§ GIVEN RECORDS
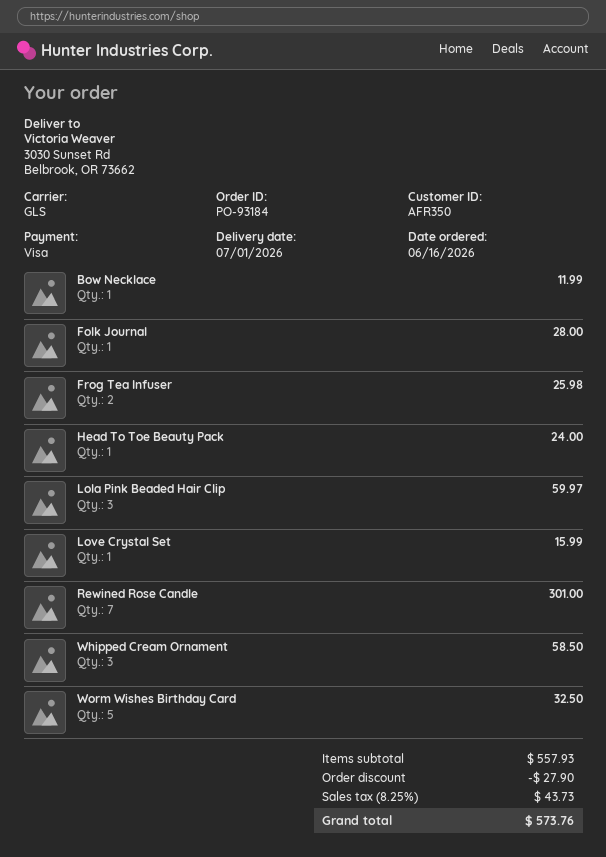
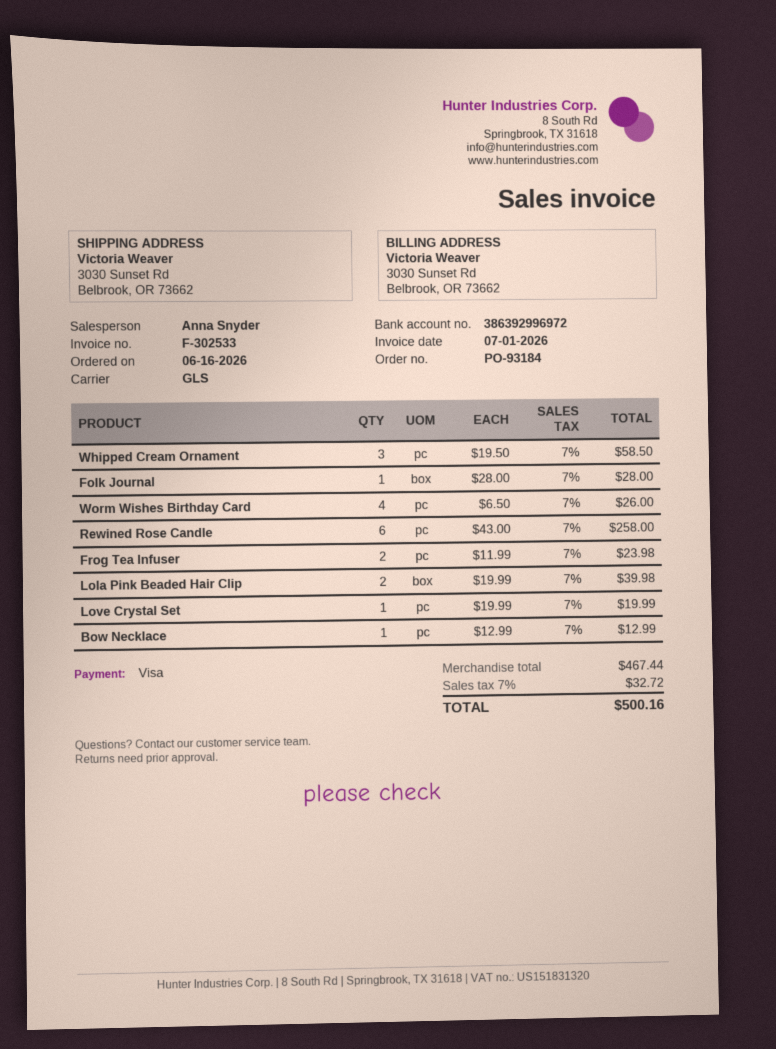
Bow Necklace: 1 for 11.99 -> 1 for 12.99
Frog Tea Infuser: 2 for 25.98 -> 2 for 23.98
Head To Toe Beauty Pack: 1 for 24.00 -> none
Lola Pink Beaded Hair Clip: 3 for 59.97 -> 2 for 39.98
Love Crystal Set: 1 for 15.99 -> 1 for 19.99
Rewined Rose Candle: 7 for 301.00 -> 6 for 258.00
Worm Wishes Birthday Card: 5 for 32.50 -> 4 for 26.00
subtotal: 557.93 -> 467.44
discount: 27.90 -> none
tax: 8.25% = 43.73 -> 7% = 32.72
total: 573.76 -> 500.16

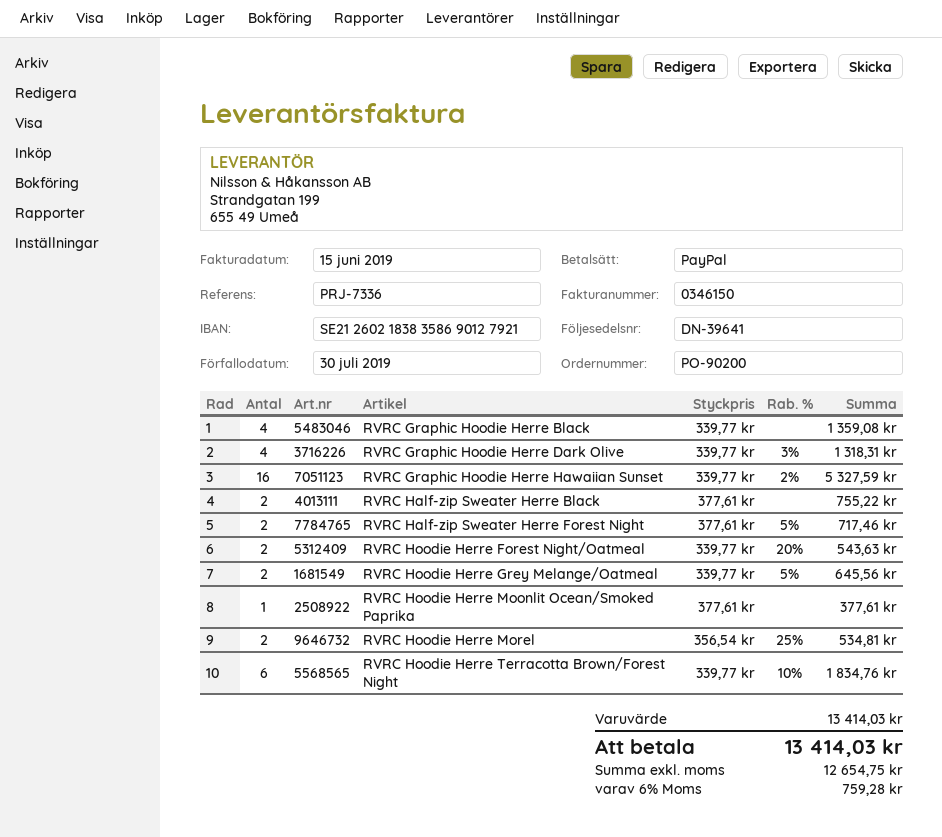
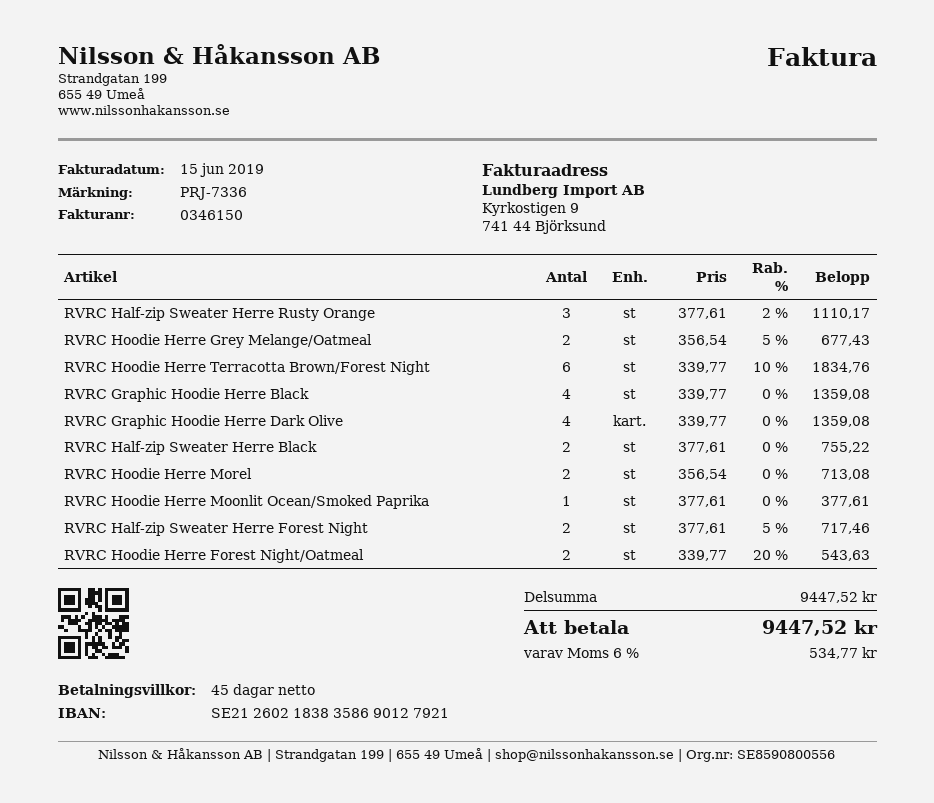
RVRC Graphic Hoodie Herre Dark Olive: 4 x 339.77 - 3% = 1318.31 -> 4 x 339.77 = 1359.08
RVRC Graphic Hoodie Herre Hawaiian Sunset: 16 x 339.77 - 2% = 5327.59 -> none
RVRC Hoodie Herre Grey Melange/Oatmeal: 2 x 339.77 - 5% = 645.56 -> 2 x 356.54 - 5% = 677.43
RVRC Hoodie Herre Morel: 2 x 356.54 - 25% = 534.81 -> 2 x 356.54 = 713.08
RVRC Half-zip Sweater Herre Rusty Orange: none -> 3 x 377.61 - 2% = 1110.17
subtotal: 13414.03 -> 9447.52
tax: 6% = 759.28 -> 6% = 534.77
total: 13414.03 -> 9447.52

§ ABOUT THIS TASK
For the string "Graphic", count the lines of the entries above that include it; answer with the number only.

§ TASK OUTPUT
2